**Exercise requirements**
Please repeat the entries below exactly as written, leaving out any images.

**Data supplied**

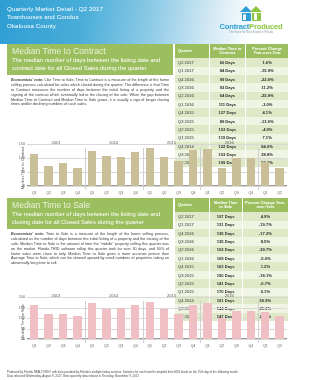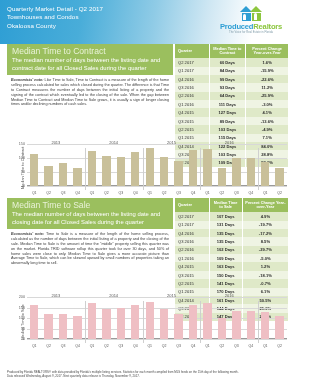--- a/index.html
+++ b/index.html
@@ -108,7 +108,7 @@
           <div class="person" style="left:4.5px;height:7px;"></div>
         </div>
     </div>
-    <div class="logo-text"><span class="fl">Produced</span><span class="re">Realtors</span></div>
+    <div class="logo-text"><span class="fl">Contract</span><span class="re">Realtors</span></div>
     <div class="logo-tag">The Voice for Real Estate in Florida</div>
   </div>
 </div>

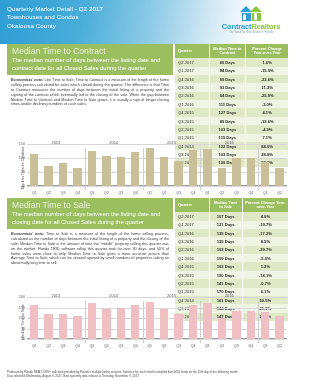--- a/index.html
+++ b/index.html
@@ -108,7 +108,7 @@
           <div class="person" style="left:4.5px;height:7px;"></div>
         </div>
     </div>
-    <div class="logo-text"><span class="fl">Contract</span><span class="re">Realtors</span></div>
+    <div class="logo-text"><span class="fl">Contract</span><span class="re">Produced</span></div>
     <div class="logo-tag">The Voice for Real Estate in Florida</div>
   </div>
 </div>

**Result for this exercise**
--- a/index.html
+++ b/index.html
@@ -108,7 +108,7 @@
           <div class="person" style="left:4.5px;height:7px;"></div>
         </div>
     </div>
-    <div class="logo-text"><span class="fl">Produced</span><span class="re">Realtors</span></div>
+    <div class="logo-text"><span class="fl">Contract</span><span class="re">Realtors</span></div>
     <div class="logo-tag">The Voice for Real Estate in Florida</div>
   </div>
 </div>

--- a/index.html
+++ b/index.html
@@ -108,7 +108,7 @@
           <div class="person" style="left:4.5px;height:7px;"></div>
         </div>
     </div>
-    <div class="logo-text"><span class="fl">Contract</span><span class="re">Realtors</span></div>
+    <div class="logo-text"><span class="fl">Contract</span><span class="re">Produced</span></div>
     <div class="logo-tag">The Voice for Real Estate in Florida</div>
   </div>
 </div>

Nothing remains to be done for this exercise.